Towards Passive Aeroelastic Tailoring of Large Wind Turbines Using High-Fidelity Multidisciplinary Design Optimization


M. Mangano, S. He, Y. Liao, D. Caprace, and J. R. R. A. Martins


AIAA SciTech Forum, 2022



The decarbonization of the electric grid is a fundamental technological and socio-economical challenge to address the looming threat of climate change. The reduction of the levelized cost of energy is a critical step to expand the application of carbon-free technologies that rely on high-potential, renewable energy sources such as wind power.
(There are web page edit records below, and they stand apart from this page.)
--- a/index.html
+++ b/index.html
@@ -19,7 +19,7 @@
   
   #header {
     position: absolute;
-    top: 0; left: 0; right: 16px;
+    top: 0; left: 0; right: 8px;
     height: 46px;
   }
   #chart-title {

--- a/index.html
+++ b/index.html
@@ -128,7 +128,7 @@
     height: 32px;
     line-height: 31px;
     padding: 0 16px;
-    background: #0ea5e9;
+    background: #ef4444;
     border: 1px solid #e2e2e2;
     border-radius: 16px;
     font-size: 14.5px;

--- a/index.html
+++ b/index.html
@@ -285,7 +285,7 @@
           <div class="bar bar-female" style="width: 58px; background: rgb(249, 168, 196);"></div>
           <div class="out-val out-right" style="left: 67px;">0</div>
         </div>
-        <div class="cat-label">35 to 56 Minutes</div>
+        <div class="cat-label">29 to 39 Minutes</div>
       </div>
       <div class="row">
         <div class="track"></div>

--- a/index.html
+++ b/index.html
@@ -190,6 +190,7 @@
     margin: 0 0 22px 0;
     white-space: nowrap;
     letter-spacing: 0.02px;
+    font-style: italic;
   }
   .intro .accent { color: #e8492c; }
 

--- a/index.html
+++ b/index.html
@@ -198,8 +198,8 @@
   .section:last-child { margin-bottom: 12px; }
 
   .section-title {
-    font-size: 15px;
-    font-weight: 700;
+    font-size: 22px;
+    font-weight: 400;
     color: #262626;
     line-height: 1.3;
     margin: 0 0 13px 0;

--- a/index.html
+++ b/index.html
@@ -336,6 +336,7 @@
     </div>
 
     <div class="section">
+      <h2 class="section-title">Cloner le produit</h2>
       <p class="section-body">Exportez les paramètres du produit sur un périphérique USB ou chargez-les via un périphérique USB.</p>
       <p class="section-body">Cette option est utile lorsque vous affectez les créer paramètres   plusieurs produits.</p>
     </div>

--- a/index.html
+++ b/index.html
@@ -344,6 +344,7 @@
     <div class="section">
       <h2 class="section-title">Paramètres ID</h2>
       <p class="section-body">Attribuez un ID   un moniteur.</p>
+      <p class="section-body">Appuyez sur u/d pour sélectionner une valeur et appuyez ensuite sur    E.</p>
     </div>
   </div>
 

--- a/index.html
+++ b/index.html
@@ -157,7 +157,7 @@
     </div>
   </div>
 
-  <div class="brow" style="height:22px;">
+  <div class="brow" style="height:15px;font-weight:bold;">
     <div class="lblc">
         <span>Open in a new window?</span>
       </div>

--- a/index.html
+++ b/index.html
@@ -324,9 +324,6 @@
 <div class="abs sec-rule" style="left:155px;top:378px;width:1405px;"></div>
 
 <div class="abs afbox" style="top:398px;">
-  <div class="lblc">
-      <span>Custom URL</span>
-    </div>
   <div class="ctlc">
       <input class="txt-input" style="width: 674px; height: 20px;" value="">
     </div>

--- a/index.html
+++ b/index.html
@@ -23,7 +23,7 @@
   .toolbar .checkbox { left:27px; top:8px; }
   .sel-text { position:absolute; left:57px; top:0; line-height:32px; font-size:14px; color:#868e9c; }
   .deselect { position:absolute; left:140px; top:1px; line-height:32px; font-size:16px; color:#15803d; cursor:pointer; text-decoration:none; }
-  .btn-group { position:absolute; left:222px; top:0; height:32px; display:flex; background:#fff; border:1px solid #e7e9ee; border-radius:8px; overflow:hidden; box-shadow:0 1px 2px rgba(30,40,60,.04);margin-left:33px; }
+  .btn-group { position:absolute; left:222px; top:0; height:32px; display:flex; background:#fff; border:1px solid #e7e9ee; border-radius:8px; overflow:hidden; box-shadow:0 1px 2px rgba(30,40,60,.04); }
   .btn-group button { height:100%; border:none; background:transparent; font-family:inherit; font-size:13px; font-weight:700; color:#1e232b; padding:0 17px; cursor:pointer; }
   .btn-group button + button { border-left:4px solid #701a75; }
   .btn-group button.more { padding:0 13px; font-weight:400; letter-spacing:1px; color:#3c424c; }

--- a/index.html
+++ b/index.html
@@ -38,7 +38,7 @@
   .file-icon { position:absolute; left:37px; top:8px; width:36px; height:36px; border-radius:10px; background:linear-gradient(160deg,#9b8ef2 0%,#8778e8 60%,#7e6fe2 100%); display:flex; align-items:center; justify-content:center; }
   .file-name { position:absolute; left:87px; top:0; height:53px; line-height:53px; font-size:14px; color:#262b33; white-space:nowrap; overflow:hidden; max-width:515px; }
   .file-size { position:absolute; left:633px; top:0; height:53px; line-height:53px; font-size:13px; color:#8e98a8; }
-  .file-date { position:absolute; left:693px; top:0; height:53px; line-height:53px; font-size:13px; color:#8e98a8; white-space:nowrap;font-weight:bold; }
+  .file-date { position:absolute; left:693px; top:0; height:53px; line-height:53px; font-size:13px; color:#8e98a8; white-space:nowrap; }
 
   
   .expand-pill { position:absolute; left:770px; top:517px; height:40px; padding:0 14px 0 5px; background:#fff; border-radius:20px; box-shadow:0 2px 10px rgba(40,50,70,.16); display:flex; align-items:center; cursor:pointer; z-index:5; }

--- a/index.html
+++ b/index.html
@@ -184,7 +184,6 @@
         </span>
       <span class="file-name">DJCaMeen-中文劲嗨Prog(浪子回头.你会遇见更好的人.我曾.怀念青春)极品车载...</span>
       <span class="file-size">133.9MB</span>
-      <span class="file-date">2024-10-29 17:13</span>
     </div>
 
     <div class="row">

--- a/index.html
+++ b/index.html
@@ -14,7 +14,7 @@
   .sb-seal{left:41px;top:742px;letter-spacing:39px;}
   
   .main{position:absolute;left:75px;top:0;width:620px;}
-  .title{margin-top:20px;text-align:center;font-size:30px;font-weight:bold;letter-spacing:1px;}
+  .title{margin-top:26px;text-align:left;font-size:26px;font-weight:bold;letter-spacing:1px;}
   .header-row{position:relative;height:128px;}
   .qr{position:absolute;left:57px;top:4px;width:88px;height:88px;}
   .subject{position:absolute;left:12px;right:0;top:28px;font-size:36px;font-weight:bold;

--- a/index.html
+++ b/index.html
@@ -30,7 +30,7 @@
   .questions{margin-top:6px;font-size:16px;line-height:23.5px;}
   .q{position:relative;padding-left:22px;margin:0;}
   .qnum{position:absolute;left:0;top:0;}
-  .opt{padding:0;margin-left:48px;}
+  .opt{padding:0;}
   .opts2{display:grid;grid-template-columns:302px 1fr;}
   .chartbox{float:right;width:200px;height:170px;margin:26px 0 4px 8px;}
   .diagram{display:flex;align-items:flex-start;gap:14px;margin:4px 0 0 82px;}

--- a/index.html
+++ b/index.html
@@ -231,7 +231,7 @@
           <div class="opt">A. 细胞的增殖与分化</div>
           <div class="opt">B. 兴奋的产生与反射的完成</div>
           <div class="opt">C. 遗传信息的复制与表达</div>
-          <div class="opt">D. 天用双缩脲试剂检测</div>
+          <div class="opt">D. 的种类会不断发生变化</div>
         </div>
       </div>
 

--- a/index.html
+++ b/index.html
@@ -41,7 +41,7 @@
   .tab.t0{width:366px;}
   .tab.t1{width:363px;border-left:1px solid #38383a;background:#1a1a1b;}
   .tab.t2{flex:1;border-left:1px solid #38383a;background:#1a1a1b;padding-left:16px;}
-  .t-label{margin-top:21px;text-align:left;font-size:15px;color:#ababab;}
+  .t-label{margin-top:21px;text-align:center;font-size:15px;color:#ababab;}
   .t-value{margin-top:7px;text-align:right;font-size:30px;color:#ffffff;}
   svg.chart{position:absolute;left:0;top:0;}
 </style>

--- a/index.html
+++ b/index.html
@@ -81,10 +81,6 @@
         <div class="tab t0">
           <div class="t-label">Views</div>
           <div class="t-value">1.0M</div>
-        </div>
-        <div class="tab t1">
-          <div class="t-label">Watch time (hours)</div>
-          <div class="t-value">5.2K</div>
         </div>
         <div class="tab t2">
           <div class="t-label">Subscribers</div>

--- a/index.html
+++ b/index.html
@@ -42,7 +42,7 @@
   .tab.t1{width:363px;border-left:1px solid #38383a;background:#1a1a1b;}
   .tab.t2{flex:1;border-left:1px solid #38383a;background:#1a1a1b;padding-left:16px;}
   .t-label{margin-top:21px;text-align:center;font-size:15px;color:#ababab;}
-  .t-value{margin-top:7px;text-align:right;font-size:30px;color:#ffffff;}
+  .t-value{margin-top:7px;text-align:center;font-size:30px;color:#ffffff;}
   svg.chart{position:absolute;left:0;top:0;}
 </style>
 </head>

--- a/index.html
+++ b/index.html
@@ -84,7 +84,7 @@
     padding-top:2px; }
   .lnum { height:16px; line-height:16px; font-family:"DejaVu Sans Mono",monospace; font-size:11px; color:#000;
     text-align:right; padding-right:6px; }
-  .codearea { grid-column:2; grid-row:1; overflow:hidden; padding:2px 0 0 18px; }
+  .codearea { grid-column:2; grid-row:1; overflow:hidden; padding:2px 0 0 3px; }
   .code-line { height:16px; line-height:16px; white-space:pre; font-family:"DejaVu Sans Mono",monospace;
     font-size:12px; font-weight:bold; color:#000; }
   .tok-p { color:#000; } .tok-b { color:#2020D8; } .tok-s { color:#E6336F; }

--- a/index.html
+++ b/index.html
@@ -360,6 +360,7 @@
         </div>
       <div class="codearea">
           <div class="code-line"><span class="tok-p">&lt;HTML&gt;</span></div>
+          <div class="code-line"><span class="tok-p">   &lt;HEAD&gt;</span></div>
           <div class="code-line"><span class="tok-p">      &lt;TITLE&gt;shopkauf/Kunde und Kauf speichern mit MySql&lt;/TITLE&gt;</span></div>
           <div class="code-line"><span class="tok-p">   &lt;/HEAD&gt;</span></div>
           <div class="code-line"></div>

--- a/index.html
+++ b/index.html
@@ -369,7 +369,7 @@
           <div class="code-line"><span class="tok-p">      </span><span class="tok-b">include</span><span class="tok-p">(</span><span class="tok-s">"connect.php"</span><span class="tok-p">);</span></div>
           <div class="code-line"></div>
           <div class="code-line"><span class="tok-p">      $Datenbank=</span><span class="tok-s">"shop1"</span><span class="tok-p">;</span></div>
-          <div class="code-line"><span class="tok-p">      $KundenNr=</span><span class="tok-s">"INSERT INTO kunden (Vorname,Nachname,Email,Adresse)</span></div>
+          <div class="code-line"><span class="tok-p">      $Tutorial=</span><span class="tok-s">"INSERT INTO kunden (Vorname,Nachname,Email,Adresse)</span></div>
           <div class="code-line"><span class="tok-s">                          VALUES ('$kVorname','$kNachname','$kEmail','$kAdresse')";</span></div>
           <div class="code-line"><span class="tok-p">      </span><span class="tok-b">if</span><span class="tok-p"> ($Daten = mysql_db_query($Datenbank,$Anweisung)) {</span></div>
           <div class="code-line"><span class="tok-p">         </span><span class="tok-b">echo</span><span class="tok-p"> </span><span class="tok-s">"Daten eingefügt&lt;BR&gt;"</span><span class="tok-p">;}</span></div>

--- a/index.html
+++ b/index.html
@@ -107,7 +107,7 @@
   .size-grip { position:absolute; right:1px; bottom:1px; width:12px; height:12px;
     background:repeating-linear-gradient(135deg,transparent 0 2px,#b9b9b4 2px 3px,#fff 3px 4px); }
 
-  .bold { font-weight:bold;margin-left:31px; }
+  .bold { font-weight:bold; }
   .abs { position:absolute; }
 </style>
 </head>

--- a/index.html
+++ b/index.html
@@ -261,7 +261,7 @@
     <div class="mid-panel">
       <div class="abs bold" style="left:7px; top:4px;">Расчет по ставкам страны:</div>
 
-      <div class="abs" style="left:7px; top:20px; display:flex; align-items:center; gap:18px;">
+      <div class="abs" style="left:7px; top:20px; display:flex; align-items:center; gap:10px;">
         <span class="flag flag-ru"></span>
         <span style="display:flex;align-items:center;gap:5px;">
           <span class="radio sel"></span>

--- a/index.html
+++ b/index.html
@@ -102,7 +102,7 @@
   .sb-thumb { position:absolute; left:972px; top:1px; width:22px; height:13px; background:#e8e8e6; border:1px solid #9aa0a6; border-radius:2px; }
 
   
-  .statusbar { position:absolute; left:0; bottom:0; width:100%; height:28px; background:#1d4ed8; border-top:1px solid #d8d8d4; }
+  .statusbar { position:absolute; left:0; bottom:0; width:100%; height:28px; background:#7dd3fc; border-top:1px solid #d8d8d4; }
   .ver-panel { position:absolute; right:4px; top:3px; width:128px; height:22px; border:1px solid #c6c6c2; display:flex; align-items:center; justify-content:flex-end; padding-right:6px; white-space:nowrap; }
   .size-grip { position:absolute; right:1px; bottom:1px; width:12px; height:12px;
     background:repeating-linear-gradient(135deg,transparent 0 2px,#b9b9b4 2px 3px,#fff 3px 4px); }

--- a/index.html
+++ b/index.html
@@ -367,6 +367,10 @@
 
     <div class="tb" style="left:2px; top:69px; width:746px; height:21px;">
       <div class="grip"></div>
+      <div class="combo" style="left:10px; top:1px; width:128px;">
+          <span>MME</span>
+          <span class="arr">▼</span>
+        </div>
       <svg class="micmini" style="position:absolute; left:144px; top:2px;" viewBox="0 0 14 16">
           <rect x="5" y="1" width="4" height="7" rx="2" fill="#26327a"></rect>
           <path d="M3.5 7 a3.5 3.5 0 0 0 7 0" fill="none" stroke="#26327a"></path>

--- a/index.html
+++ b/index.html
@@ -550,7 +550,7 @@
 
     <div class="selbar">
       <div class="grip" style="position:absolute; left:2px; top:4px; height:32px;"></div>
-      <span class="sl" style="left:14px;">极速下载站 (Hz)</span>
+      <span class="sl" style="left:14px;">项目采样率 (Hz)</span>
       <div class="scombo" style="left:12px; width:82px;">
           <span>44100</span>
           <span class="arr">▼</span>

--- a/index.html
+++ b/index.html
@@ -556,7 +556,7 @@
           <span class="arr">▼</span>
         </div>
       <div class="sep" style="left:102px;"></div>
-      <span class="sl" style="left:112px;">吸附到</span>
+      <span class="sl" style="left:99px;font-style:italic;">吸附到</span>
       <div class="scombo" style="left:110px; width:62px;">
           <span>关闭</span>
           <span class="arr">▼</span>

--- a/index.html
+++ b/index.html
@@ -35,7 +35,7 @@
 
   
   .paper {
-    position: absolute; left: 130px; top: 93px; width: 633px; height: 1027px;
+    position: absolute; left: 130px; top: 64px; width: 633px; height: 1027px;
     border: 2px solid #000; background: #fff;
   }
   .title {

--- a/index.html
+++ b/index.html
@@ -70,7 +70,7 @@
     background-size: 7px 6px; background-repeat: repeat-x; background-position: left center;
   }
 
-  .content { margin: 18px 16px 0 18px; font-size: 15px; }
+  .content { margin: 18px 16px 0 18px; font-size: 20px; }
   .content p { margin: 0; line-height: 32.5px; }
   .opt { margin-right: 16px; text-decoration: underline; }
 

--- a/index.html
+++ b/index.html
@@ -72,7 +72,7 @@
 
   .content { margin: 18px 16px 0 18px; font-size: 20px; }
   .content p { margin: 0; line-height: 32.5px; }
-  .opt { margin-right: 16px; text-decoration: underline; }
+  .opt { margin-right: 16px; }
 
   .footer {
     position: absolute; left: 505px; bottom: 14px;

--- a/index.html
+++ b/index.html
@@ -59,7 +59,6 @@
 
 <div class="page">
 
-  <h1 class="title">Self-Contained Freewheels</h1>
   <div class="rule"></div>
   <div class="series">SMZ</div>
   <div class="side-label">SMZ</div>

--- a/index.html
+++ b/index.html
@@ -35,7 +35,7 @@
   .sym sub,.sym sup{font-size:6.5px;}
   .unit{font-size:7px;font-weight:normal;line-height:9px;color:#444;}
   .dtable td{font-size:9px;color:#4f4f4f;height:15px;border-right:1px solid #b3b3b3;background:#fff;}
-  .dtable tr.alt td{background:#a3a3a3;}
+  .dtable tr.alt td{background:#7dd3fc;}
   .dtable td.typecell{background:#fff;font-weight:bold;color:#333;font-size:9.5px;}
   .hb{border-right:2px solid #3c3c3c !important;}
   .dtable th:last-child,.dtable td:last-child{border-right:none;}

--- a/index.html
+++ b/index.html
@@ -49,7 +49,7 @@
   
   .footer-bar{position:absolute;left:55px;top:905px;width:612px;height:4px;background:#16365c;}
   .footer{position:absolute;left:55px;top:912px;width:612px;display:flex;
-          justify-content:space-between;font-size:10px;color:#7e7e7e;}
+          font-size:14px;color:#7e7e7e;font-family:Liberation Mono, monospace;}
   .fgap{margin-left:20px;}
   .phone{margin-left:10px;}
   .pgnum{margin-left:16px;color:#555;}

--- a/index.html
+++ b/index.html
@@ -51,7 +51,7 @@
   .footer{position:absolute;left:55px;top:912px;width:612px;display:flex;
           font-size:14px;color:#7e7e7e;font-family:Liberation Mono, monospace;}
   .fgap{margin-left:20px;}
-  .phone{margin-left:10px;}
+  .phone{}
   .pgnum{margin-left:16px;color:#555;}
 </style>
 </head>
Advanced computational tools are instrumental to capturing the tightly-coupled, multi-physics interactions that characterize modern highly-flexible wind turbine rotors. In this work, we use our high-fidelity multidisciplinary design optimization software to perform aerostructural optimization studies of a large wind turbine configuration, using an efficient, highly-scalable, gradient-based approach on a coupled CFD/FEM model. We investigate the trade-offs between steady-state aerodynamic efficiency and structural cost of a benchmark rotor using more than 100 structural and geometric design variables. Mass and torque are simultaneously used as performance metrics as we constrain the maximum stress and tip displacement of the rotor at below-rated operating conditions. We discuss both the optimized design features and the general design trends in the form of Pareto front analyses as we sweep over different prescribed torque values and objective weights. The results highlight the benefits of the coupled model with respect to a single-discipline strategy and showcase the additional insight that high-fidelity analysis tools offer to designers. As we work towards a more refined structural model and the inclusion of a larger set of shape variables to extend the optimization capabilities of the tool, the results support the idea that such high-fidelity approaches can complement conventional low-fidelity tools in the design of light and efficient turbine blades.